With the new clamp setup I took it out at full power for the first time ever and its insane. I can power wheelie at 25+ mph and it is insane all the way. I am sure I could have a somewhat similar experience with a higher kv motor but with a top speed of 55mph right now I am glad I went with what I did, I almost never go that fast.
 
FlyingFinn said:
I will copy your battery & frame setup but build it around this: https://m.aliexpress.com/s/item/32833606402.html?spm=a2g0n.search-cache.0.0.6293665drUYGul

What do you think? Controller pure rubbish? 21” 2.75 moto tires are a must. I will bolt the cycle satiator on top of outside of the frame for an easy on-the-go charging. Definately will change the brakes to Tektro E-brakes with 203mm rotors.

Never seen or used a controller like that, but I can't imagine it is of high quality, considering the price of the whole setup, but it might just do the trick for 8kw. TBH I would consider the controller a backup, but that depends on how reliable you need your bike to be.

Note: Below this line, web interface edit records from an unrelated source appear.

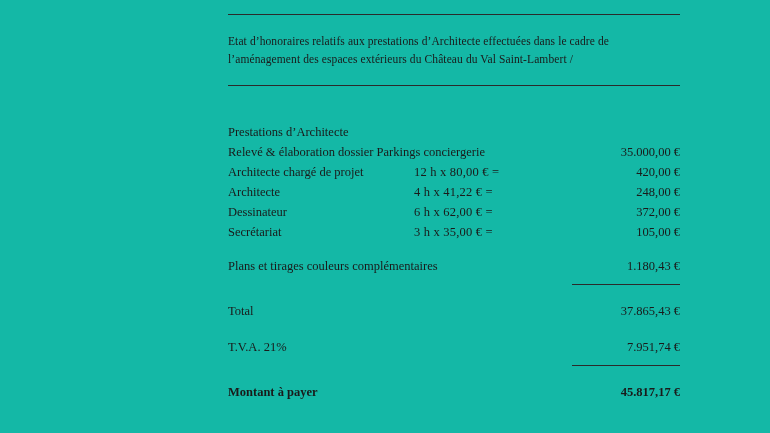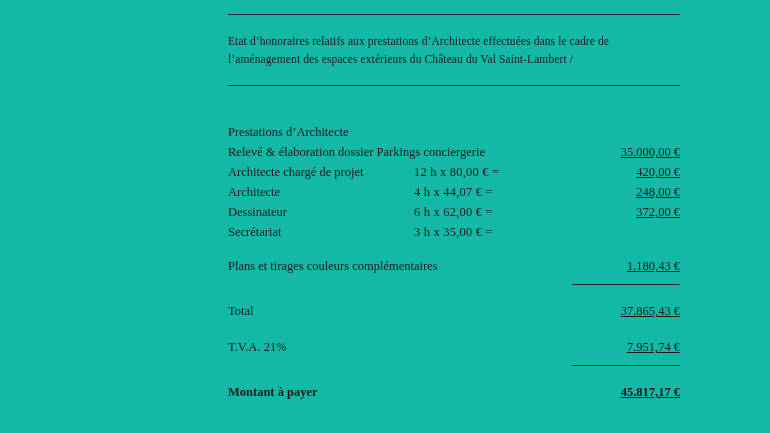--- a/index.html
+++ b/index.html
@@ -69,7 +69,6 @@
     flex: 0 0 110px;
     text-align: right;
     white-space: nowrap;
-    text-decoration: underline;
   }
   .title-row {
     line-height: 1.65;

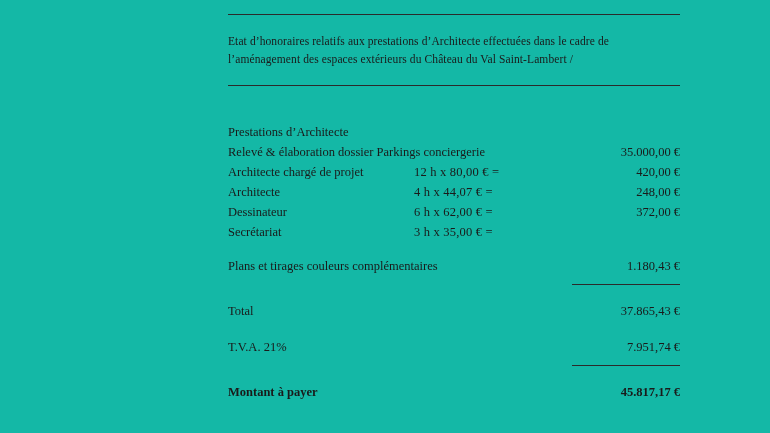--- a/index.html
+++ b/index.html
@@ -132,7 +132,7 @@
 
       <div class="row">
         <span class="c-label">Architecte</span>
-        <span class="c-calc">4 h x  44,07 € =</span>
+        <span class="c-calc">4 h x  41,22 € =</span>
         <span class="c-amount">248,00 €</span>
       </div>
 

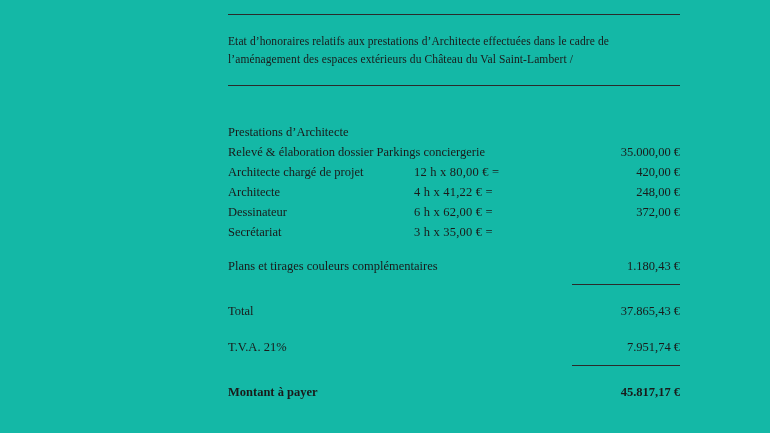--- a/index.html
+++ b/index.html
@@ -145,6 +145,7 @@
       <div class="row">
         <span class="c-label">Secrétariat</span>
         <span class="c-calc">3 h x  35,00 € =</span>
+        <span class="c-amount">105,00 €</span>
       </div>
 
       <div class="spacer-sm"></div>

I would not copy my battery and frame setup unless you plan to use the batteries to their maximum output, and depending on your cell choice, I don't think 8kw is going to do it. There really is no other reason for having 60lbs of battery under you, unless you are trying to do long distance (100 mile+) commutes. Also it was a huge PITA getting everything to fit, the battery left almost no space for anything else.
 
ninepointeight said:
Never seen or used a controller like that, but I can't imagine it is of high quality, considering the price of the whole setup, but it might just do the trick for 8kw. TBH I would consider the controller a backup, but that depends on how reliable you need your bike to be.

I would not copy my battery and frame setup unless you plan to use the batteries to their maximum output, and depending on your cell choice, I don't think 8kw is going to do it. There really is no other reason for having 60lbs of battery under you, unless you are trying to do long distance (100 mile+) commutes. Also it was a huge PITA getting everything to fit, the battery left almost no space for anything else.

Thx for your answer! Yes there is a real reason why I’m planning to install this monster battery. I have 145kms to my summer cottage and planning to drive up there occasionally besides the normal city commuting. EU directives state that e-bike max speed is 15 mph so planning to use backroads where I can blast a little faster with no cops in sight.

Car ownership in Finland is crazy expensive. 2k$ a year for the bare fixed expenses and on top of that gas is 7.5$ per gallon.

I’m planning to install there about 450 Sanyo GA cells which are 3.5Ah each. That would bring me a range about 220km/135 miles.